La chiusura della prigione militare di Guantanamo potrebbe diventare definitiva e irrevocabile. Aggiungiamo, forse. Il progetto presentato alla stampa dal presidente americano Obama ha questo obiettivo. E alla fine del suo secondo mandato, sarebbe il suggello a uno dei punti nodali della sua prima campagna elettorale, dalla quale sono trascorsi 8 anni. “Non voglio lasciare quest’incombenza al mio successore“, ha dichiarato il presidente illustrando il progetto redatto dal Dipartimento della Difesa, che “migliorerà la sicurezza e allo stesso tempo farà risparmiare soldi al Paese per un totale di 85 milioni di dollari all’anno con un guadagno netto di 1,7 miliardi nell’arco di 20 anni.“.
Il condizionale è d’obbligo, fino a quando il Congresso repubblicano non approverà il progetto. Ma il presidente Obama questa volta si dice sicuro perché “molte cose sono cambiate in politica. Adesso ho una visione ben definita”, dice.
Al momento di sicuro si sa che GTMO (Guantanamo Bay detention camp) detiene 91 sospettati di terrorismo. Un numero molto ridimensionato rispetto ai 670 iniziali tra il 2002 il 2003, ovvero da quando il carcere di massima sicurezza era stato voluto da Bush a seguito degli attentati di Al Qaeda dell’11 settembre 2001.
Al suo utilizzo Obama si è sempre dichiarato contrario – prima ancora che scoppiasse lo scandalo delle torture ai prigionieri portato alla luce da Wikileaks e che animò il dibattito sulla necessità di dare un premio di pace al presidente degli Stati Uniti – e ha ricordato ai giornalisti che “se fosse stato più facile, avrebbe chiuso molto prima quella prigione“.

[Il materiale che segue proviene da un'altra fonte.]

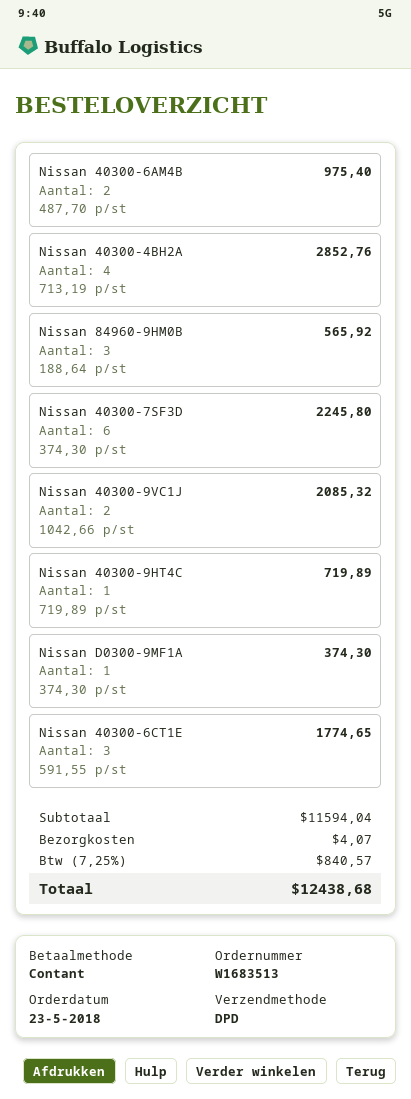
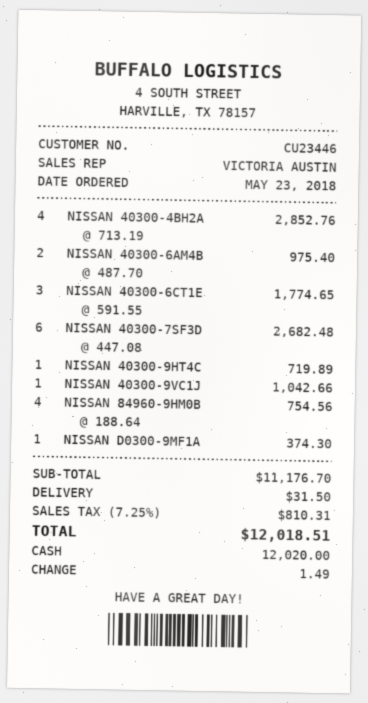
Nissan 84960-9HM0B: 3 x 188.64 = 565.92 -> 4 x 188.64 = 754.56
Nissan 40300-7SF3D: 6 x 374.30 = 2245.80 -> 6 x 447.08 = 2682.48
Nissan 40300-9VC1J: 2 x 1042.66 = 2085.32 -> 1 x 1042.66 = 1042.66
subtotal: 11594.04 -> 11176.70
shipping: 4.07 -> 31.50
tax: 7.25% = 840.57 -> 7.25% = 810.31
total: 12438.68 -> 12018.51

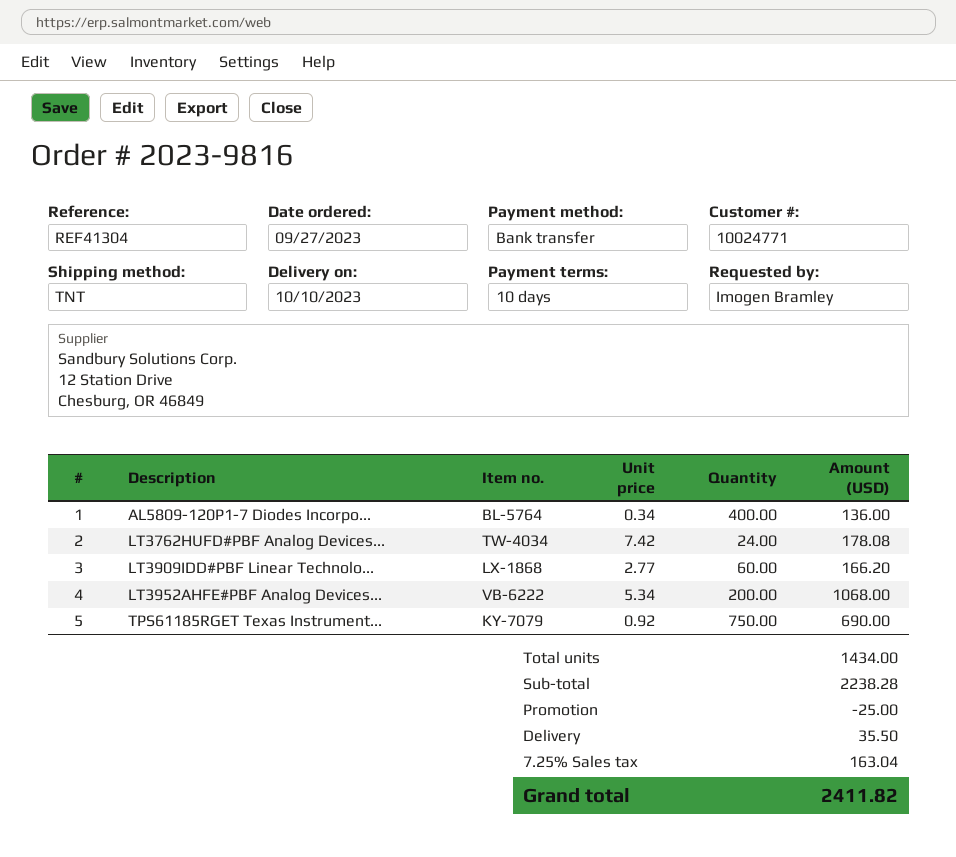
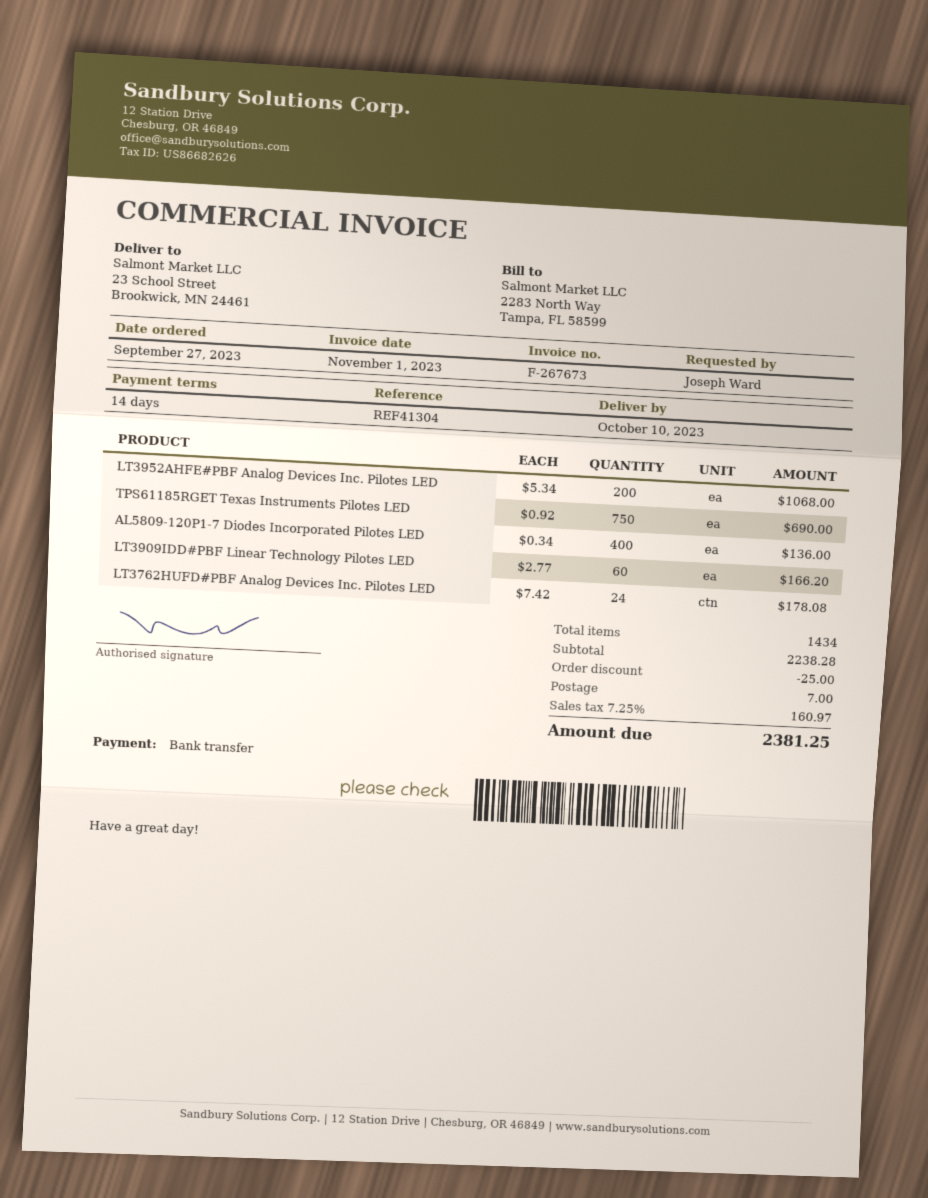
payment terms: 10 days -> 14 days
ordered by: Imogen Bramley -> Joseph Ward
shipping: 35.50 -> 7.00
tax: 7.25% = 163.04 -> 7.25% = 160.97
total: 2411.82 -> 2381.25

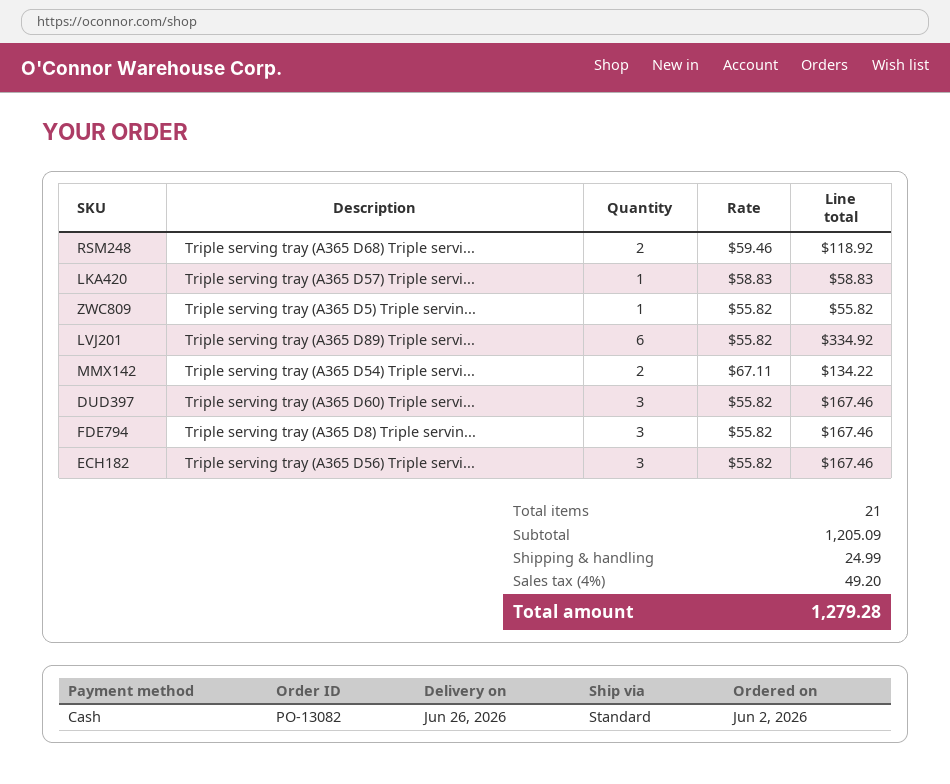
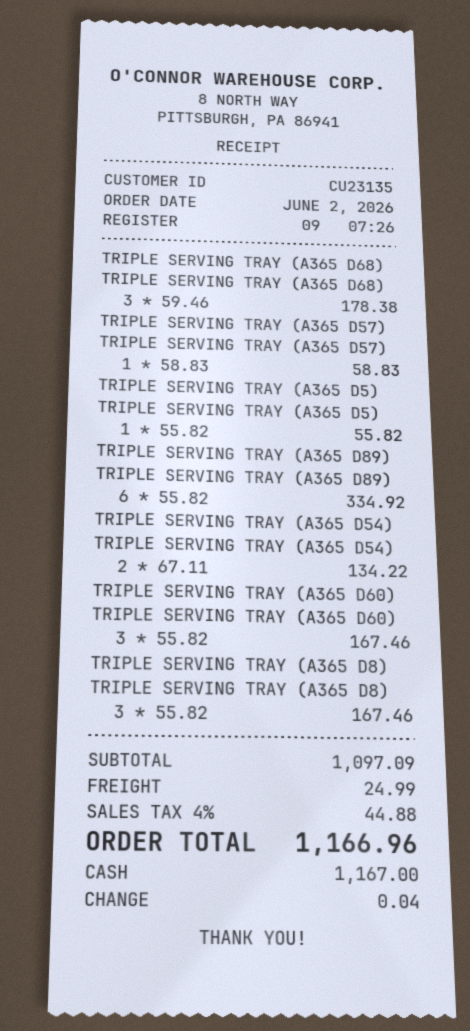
Triple serving tray (A365 D68) Triple servi...: 2 x 59.46 = 118.92 -> 3 x 59.46 = 178.38
Triple serving tray (A365 D56) Triple servi...: 3 x 55.82 = 167.46 -> none
subtotal: 1205.09 -> 1097.09
tax: 4% = 49.20 -> 4% = 44.88
total: 1279.28 -> 1166.96

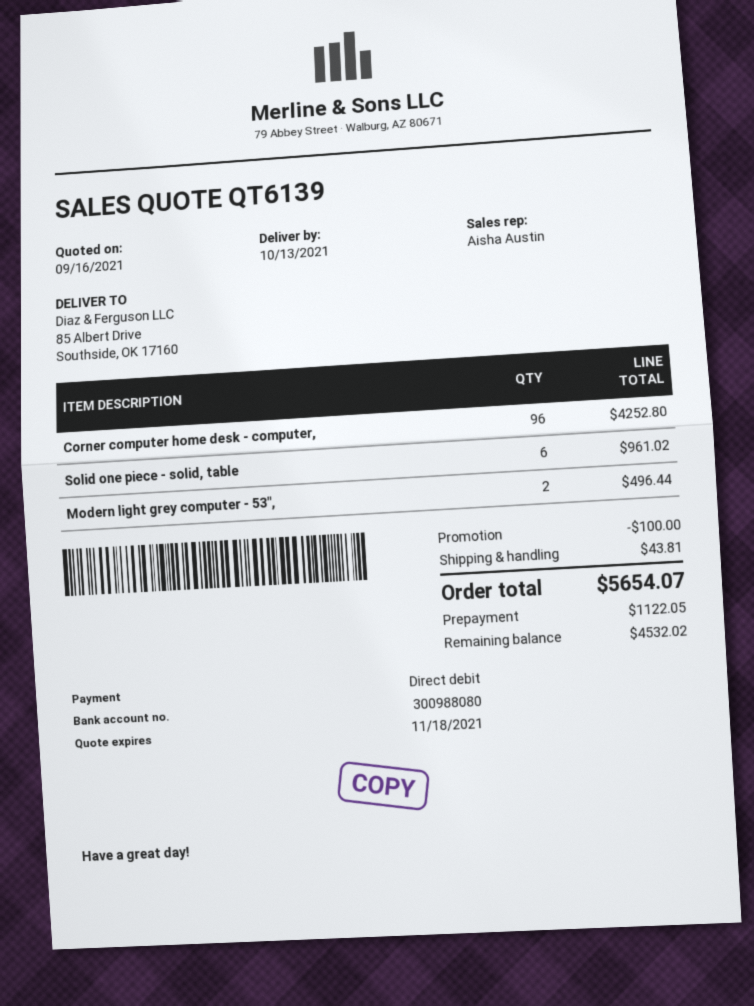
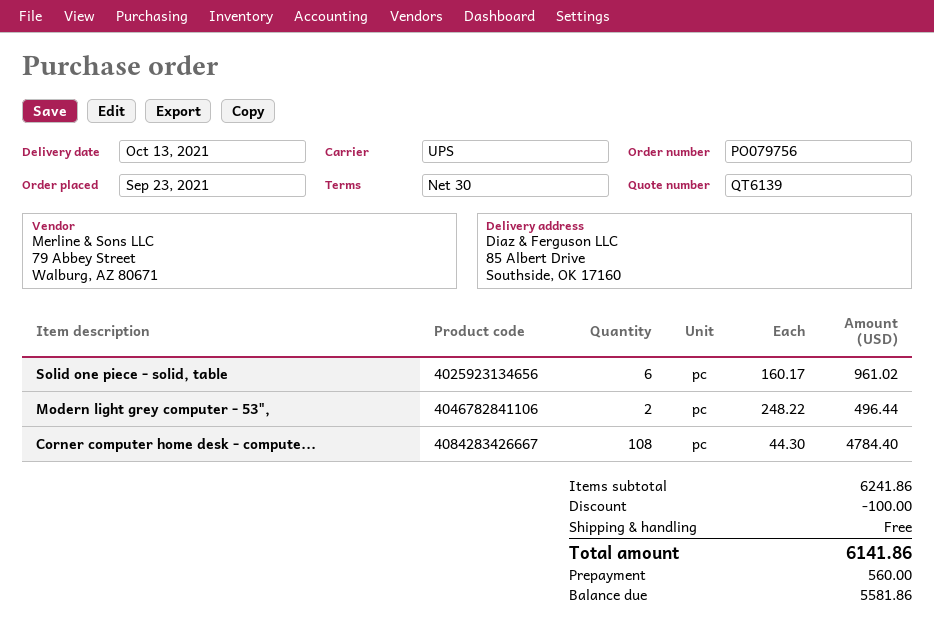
Corner computer home desk - computer,: 96 for 4252.80 -> 108 for 4784.40
shipping: 43.81 -> 0.00
total: 5654.07 -> 6141.86
deposit: 1122.05 -> 560.00
balance: 4532.02 -> 5581.86

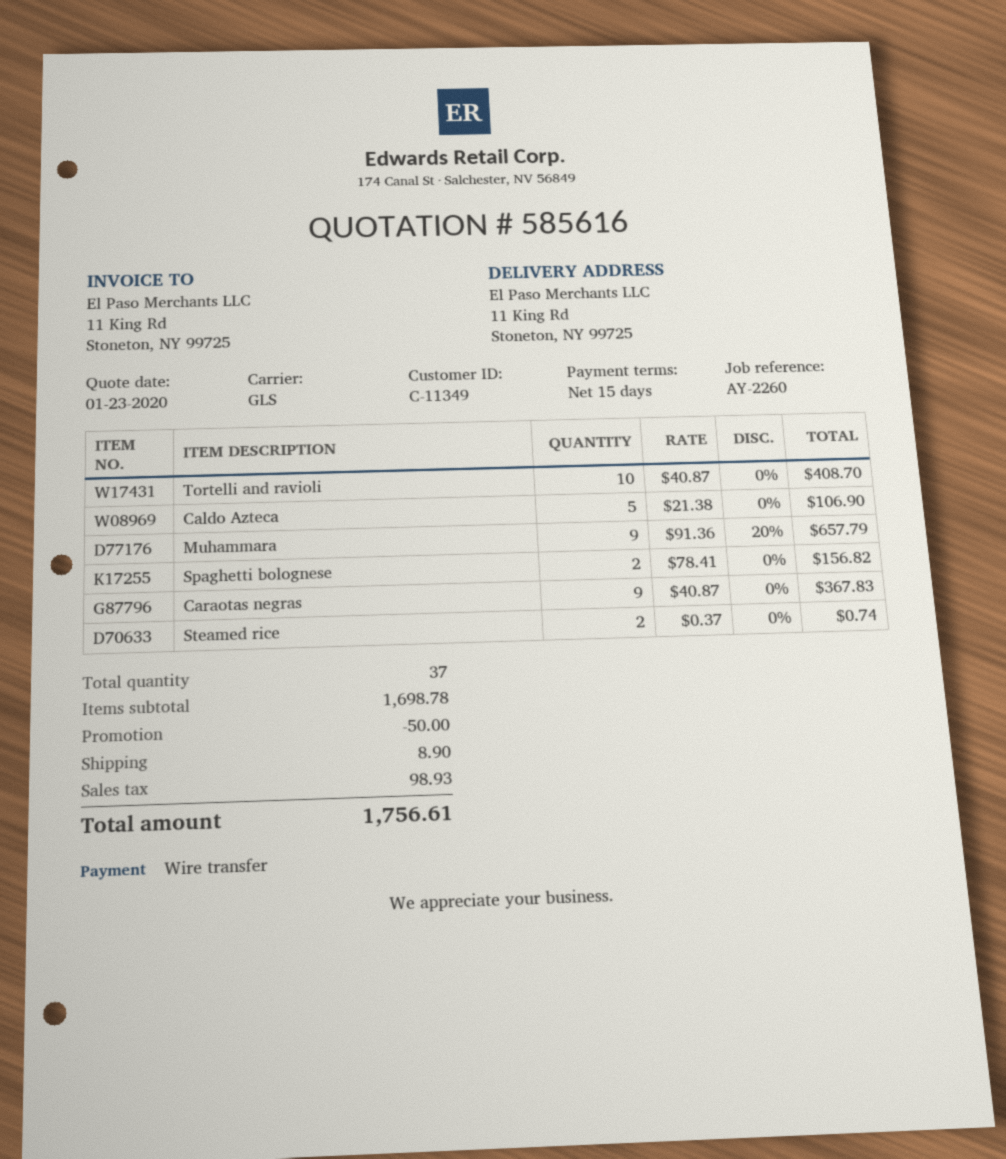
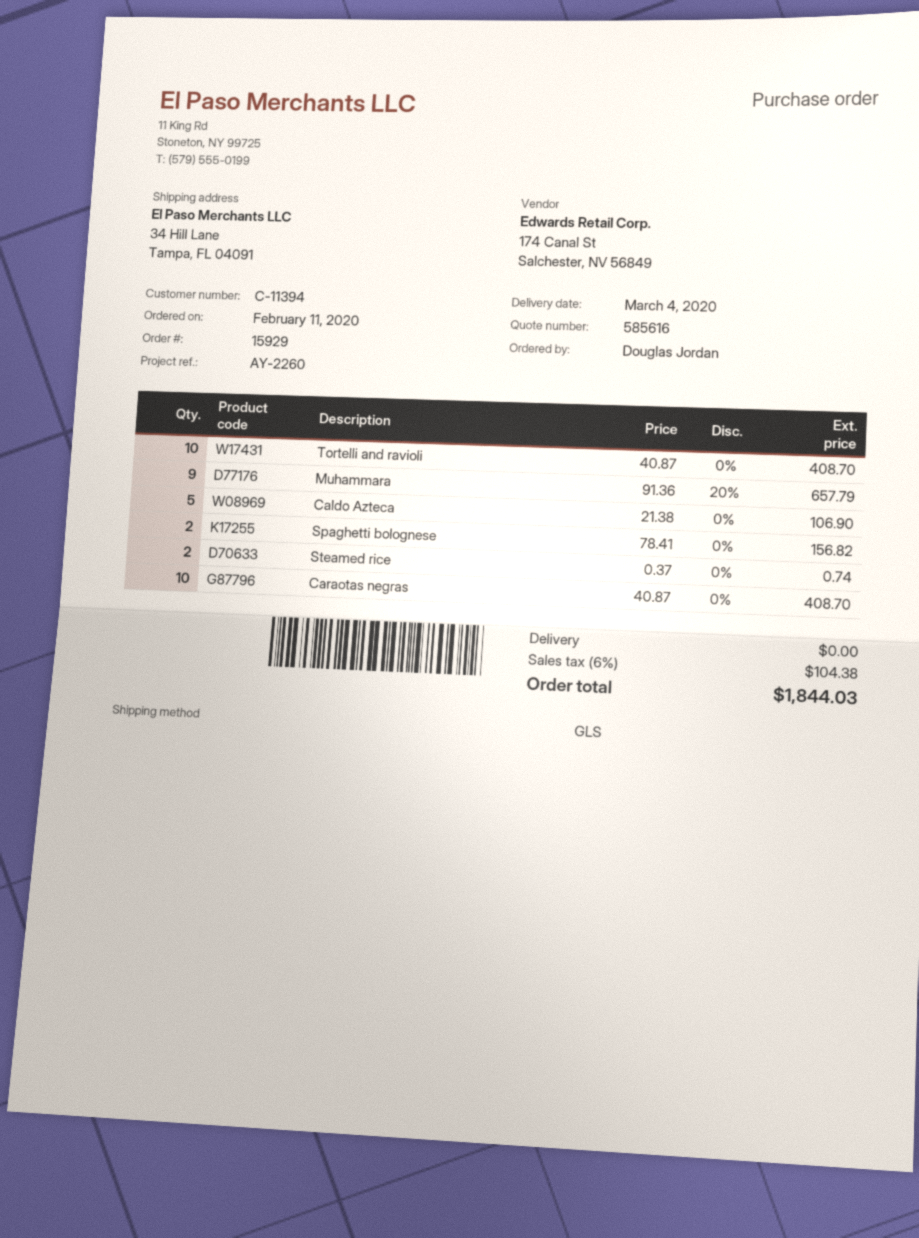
customer number: C-11349 -> C-11394
ship to: 11 King Rd, Stoneton, NY 99725 -> 34 Hill Lane, Tampa, FL 04091
Caraotas negras: 9 x 40.87 = 367.83 -> 10 x 40.87 = 408.70
discount: 50.00 -> none
shipping: 8.90 -> 0.00
tax: 98.93 -> 104.38
total: 1756.61 -> 1844.03

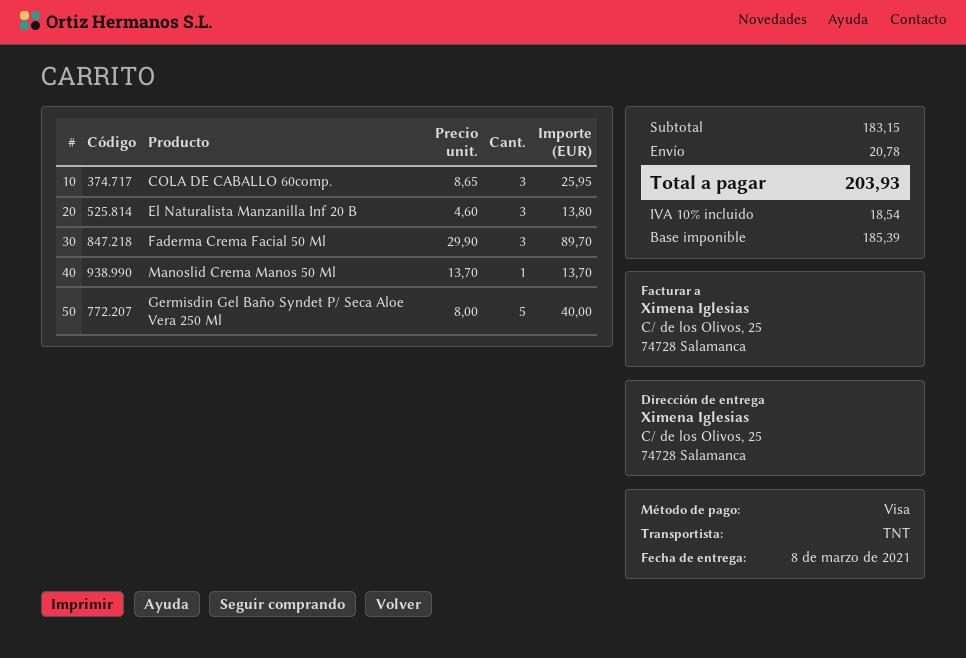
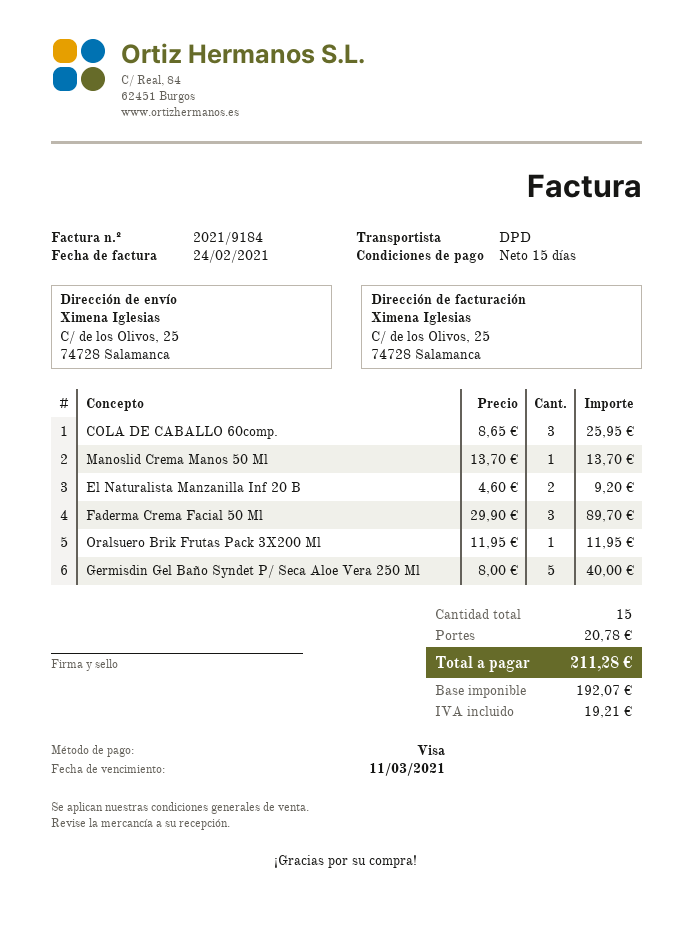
shipping method: TNT -> DPD
El Naturalista Manzanilla Inf 20 B: 3 x 4.60 = 13.80 -> 2 x 4.60 = 9.20
Oralsuero Brik Frutas Pack 3X200 Ml: none -> 1 x 11.95 = 11.95
net: 185.39 -> 192.07
tax: 18.54 -> 19.21
total: 203.93 -> 211.28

Il Senatore dell’Arizona John McCain, che fu tra i promotori di Guantanamo, ora è a capo del Comitato per le Forze Armate e valuterà il piano di Obama. Ha dichiarato di recente che il progetto di chiudere la prigione “è inconsistente“. Mentre per il Pentagono “non viene data nessuna indicazione sugli eventuali istituti di pena o basi militari in cui dovrebbero essere trasferiti gli attuali prigionieri“. In più, il Pentagono segnala che l’operazione costerebbe al Dipartimento della Difesa “dai 290 ai 475 milioni di Dollari per riadattare le prigioni“. Tuttavia, sempre secondo le stime del Pentagono, ci sarebbe un risparmio annuale che va dai “65 agli 85 milioni di dollari, ammortizzando i costi sostenuti in cinque anni“. Ma si specifica che sono “conti approssimativi“.
In risposta la Casa Bianca ha rimarcato che il desiderio alla base del progetto è quello di far risparmiare i contribuenti oltre ad amplificare la sicurezza nazionale. Il costo dei detenuti è di 4 milioni di dollari all’anno. “Chiudendo la prigione di Guantanamo daremmo un sostegno alla sicurezza – ha detto Josh Earnest, capo ufficio stampa di Obama – non daremmo più modo alla propaganda terroristica di fare proseliti con questa storia“.
Va ricordato che nel corso della presidenza Obama molti detenuti sono stati rilasciati e “trasferiti” da uomini liberi in altre nazioni, compresi Paesi africani, come il Ghana, ma prima Capo Verde e Uganda, provocando non poche polemiche e preoccupazioni da parte delle popolazioni locali e delle Organizzazioni per la difesa dei diritti umani.
Per tornare al Piano, le alternative sono: Sud Carolina, Kansas e Colorado. E anche le basi militari sono in elenco. Ma prima dovranno essere scelte di concerto con il Congresso, così come l’individuazione di leggi a cui fare riferimento visto che i reclusi verrebbero trasferiti su suolo americano, senza però cambiare il loro status, che non è né quello di prigionieri di guerra né di imputati ordinari. Di norma il presidente degli Stati Uniti non può di sua iniziativa attuare il trasferimento. Ecco perché nel 2015 il Congresso aveva inserito un provvedimento nella legge per la difesa statunitense per creare un piano di trasferimento dei detenuti rimasti a Guantanamo verso le prigioni americane.
Il dibattito interno fra sostenitori e detrattori non manca, anche se perfino Colin Powell, l’ex segretario di Stato di Bush, ha di recente dichiarato che chiudere Guantanamo è “nel miglior interesse della nazione“.
Ma non mancano neanche voci assai critiche, secondo le quali il periodo pre-elettorale – molto acceso – non agevolerà la chiusura della struttura che – si obietta – non ha oggi maggiori chance di essere chiusa di quante ne avesse prima.